Neither does the continuity lie in academic form and ceremony, in spite of occasional survivals, like the conferring of degrees by the ring or the kiss of peace, or the timing of examinations by the hour glass as I have seen it at Portuguese Coimbra. Academic costume has in it some element of tradition where it is a daily dress as at Oxford, Cambridge, and Coimbra, but in America the tradition was broken by our ancestors, and the formal cap and gown current in the United States today are a product of modern Albany rather than of mediaeval Paris and Bologna. Even in their ancient homes the costumes have changed. “It is probable,” says Rashdall, “that no gown now worn in Oxford has much resemblance to its mediaeval ancestor.” A student of mediaeval Padua would not recognize the variegated procession which wound through its streets last summer; Robert de Sorbon would rub his eyes at the non-mediaeval styles of the gorgeous gowns which were massed on the stage of the great hall of the Sorbonne when President Wilson received his honorary degree in 1918.

It is, then, in institutions that the university tradition is most direct. First, the very name university, as an association of masters and scholars leading the common life of learning. Characteristic of the Middle Ages as such a corporation is, the individualistic modern world has found nothing to take its place.
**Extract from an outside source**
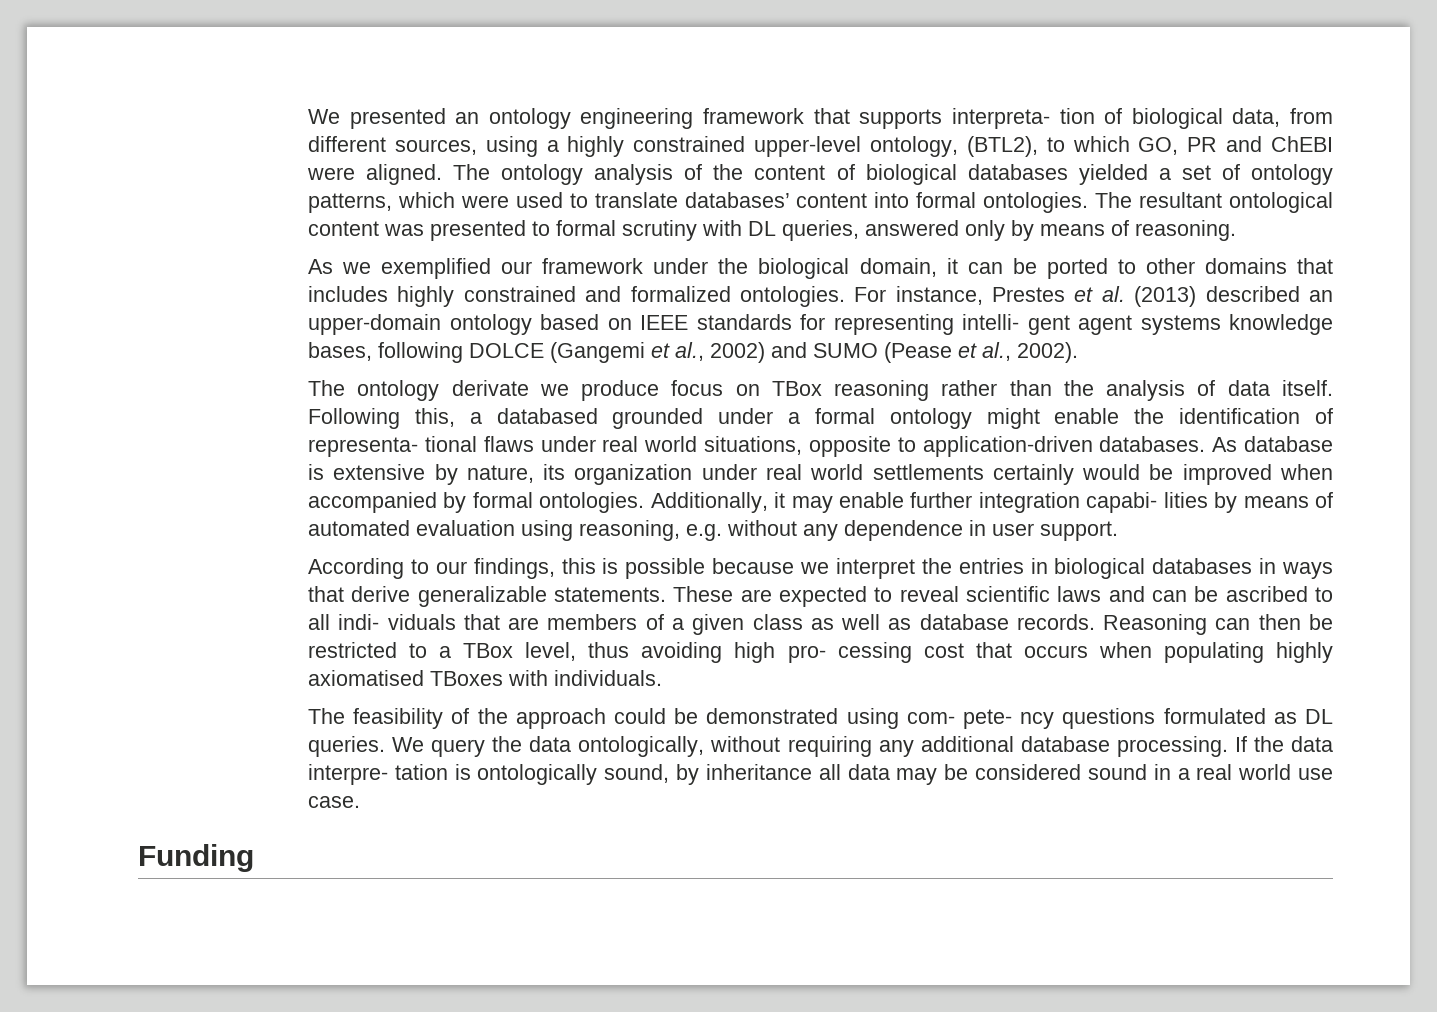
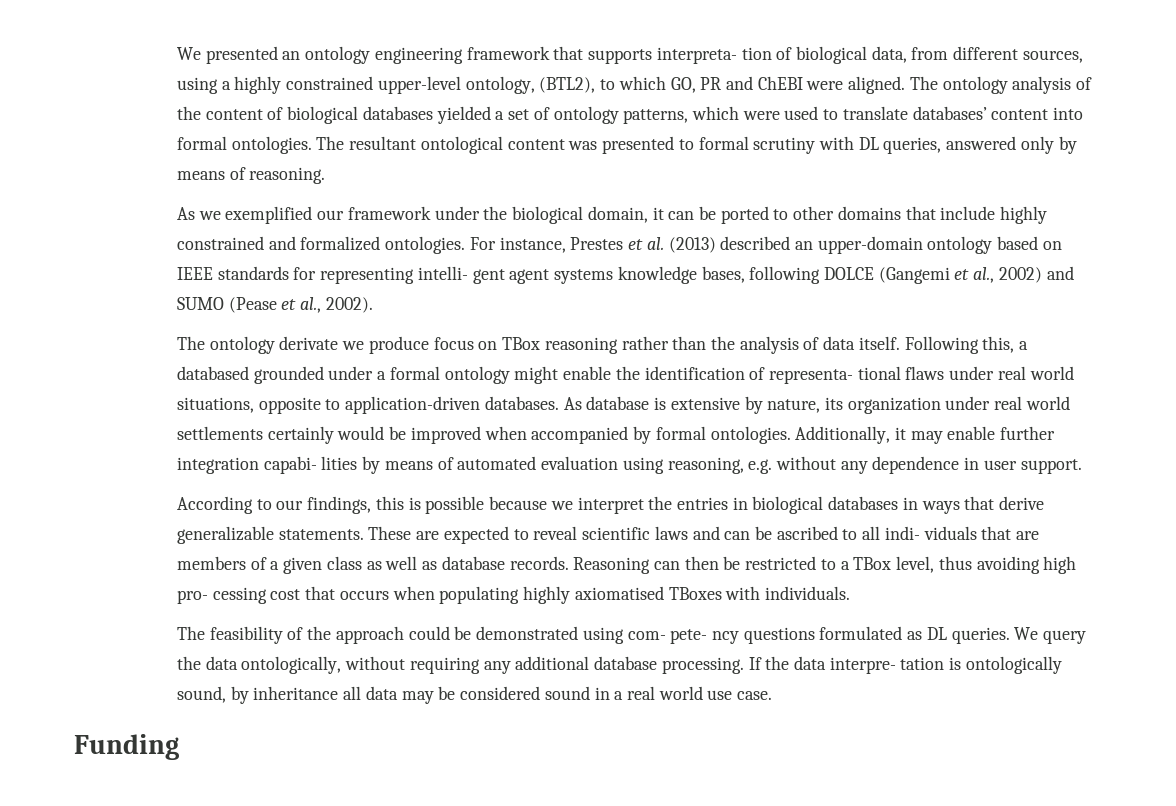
- As we exemplified our framework under the biological domain, it can be ported to other domains that includes highly constrained and formalized ontologies.
+ As we exemplified our framework under the biological domain, it can be ported to other domains that include highly constrained and formalized ontologies.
Next, the notion of a curriculum of study, definitely laid down as regards time and subjects, tested by an examination and leading to a degree, as well as many of the degrees themselves—bachelor, as a stage toward the mastership, master, doctor, in arts, law, medicine, and theology. Then the faculties, four or more, with their deans, and the higher officers such as chancellors and rectors, not to mention the college, wherever the residential college still survives. The essentials of university organization are clear and unmistakable, and they have been handed down in unbroken continuity. They have lasted more than seven hundred years—what form of government has lasted so long? Very likely all this is not final—nothing is in this world of flux—but it is singularly tough and persistent, suited to use and also to abuse, like Bryce’s university with a faculty “consisting of Mrs. Johnson and myself,” or the “eleven leading universities” of a certain state of the Middle West! Universities are at times criticised for their aloofness or their devotion to vocationalism, for being too easy or too severe, and drastic efforts have been made to reform them by abolishing entrance requirements or eliminating all that does not lead directly to bread and butter; but no substitute has been found for the university in its main business, the training of scholars and the maintenance of the tradition of learning and investigation. The glory of the mediaeval university, says Rashdall, was “the consecration of Learning,” and the glory and the vision have not yet perished from the earth. “The mediaeval university,” it has been said, “was the school of the modern spirit.” How the early universities performed this task will be the theme of the next lecture.


II
THE MEDIAEVAL PROFESSOR

In the last lecture we considered the mediaeval university as an institution. We come now to examine it as an intellectual centre. This involves some account of its course of study, its methods of teaching, and the status and freedom of its teachers. The element of continuity, so clear in institutions, is often less evident in the content of learning, but even here the thread is unbroken, the contrast with modern conditions less sharp than is often supposed.